## [WHAT YOU WILL DO]
Pictures stay out of the output. Return exactly the lines below from the one with "LAMBERT | Situation" down to the one with "CHEVALIER | Situation", both included, and nothing more.

═════ AVAILABLE DATA

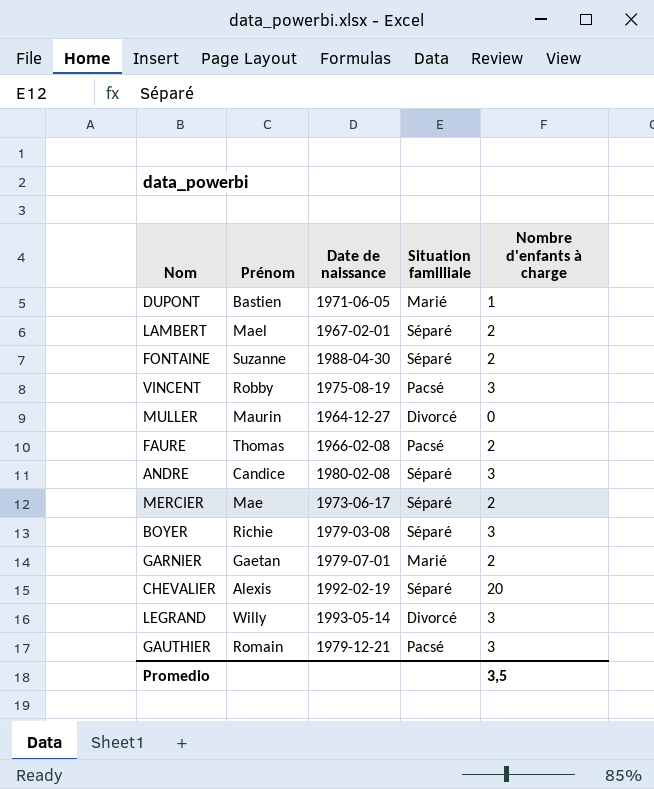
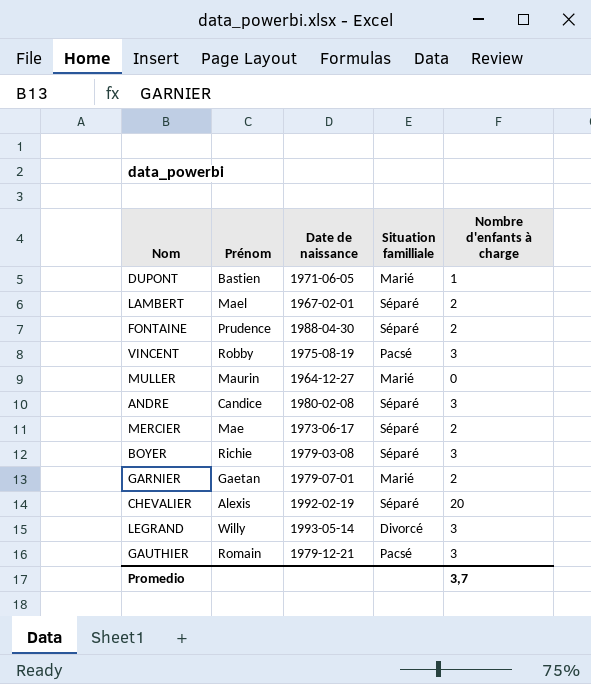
row FAURE: Thomas | 1966-02-08 | Pacsé | 2 -> none
FONTAINE | Prénom: Suzanne -> Prudence
MULLER | Situation familliale: Divorcé -> Marié
Promedio | Nombre d'enfants à charge: 3,5 -> 3,7

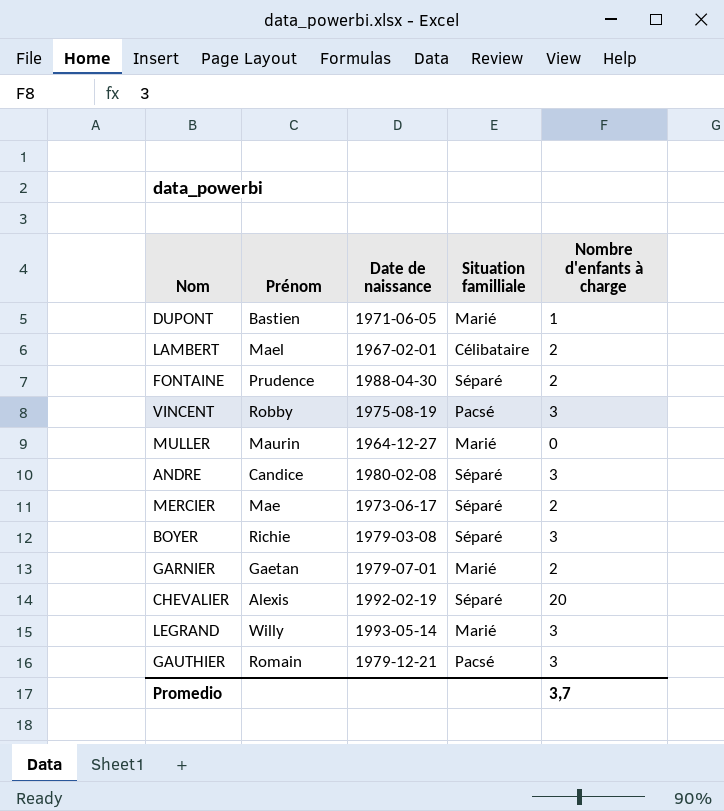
LAMBERT | Situation familliale: Séparé -> Célibataire
LEGRAND | Situation familliale: Divorcé -> Marié

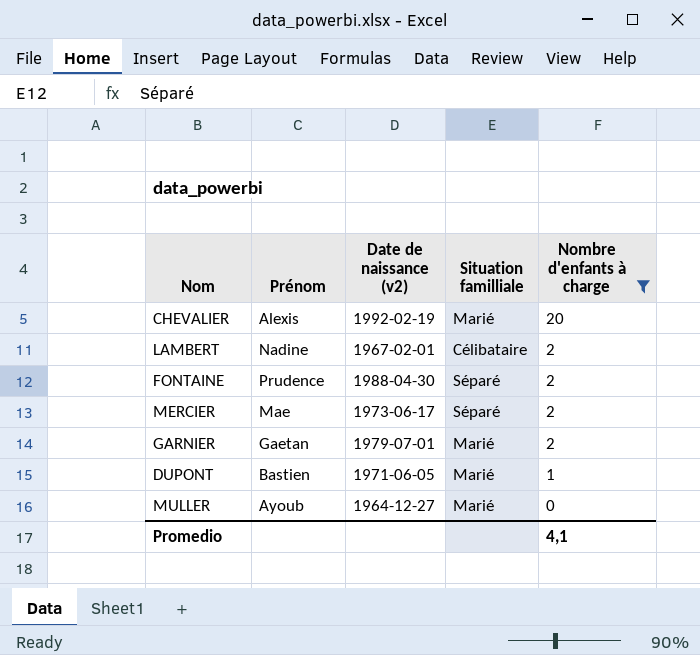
filter: none -> Nombre d'enfants à charge != 3
row order: none -> Nombre d'enfants à charge descending
column name: Date de naissance -> Date de naissance (v2)
CHEVALIER | Situation familliale: Séparé -> Marié
LAMBERT | Prénom: Mael -> Nadine
MULLER | Prénom: Maurin -> Ayoub
Promedio | Nombre d'enfants à charge: 3,7 -> 4,1

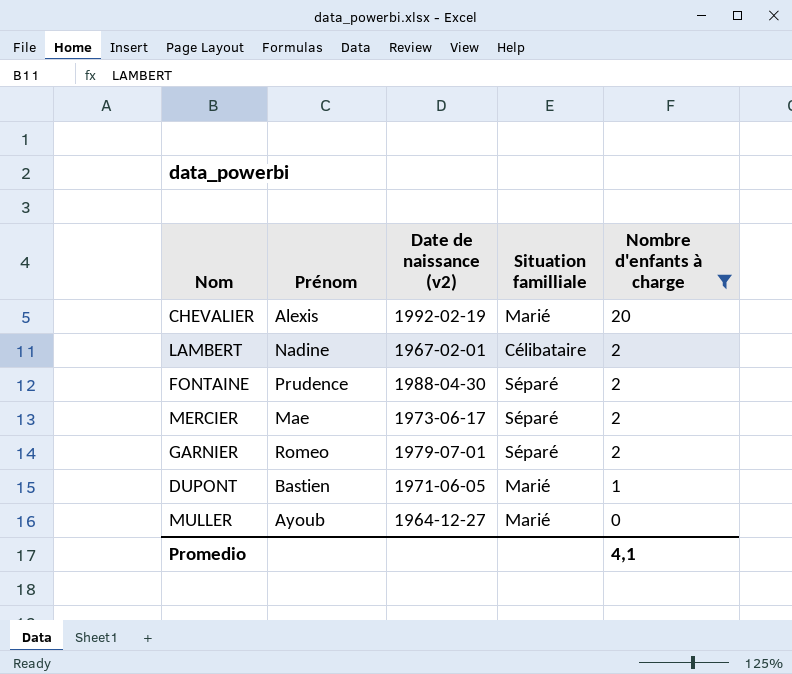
GARNIER | Prénom: Gaetan -> Romeo
GARNIER | Situation familliale: Marié -> Séparé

══════════

## [TASK RESULT]
LAMBERT | Situation familliale: Séparé -> Célibataire
LEGRAND | Situation familliale: Divorcé -> Marié

filter: none -> Nombre d'enfants à charge != 3
row order: none -> Nombre d'enfants à charge descending
column name: Date de naissance -> Date de naissance (v2)
CHEVALIER | Situation familliale: Séparé -> Marié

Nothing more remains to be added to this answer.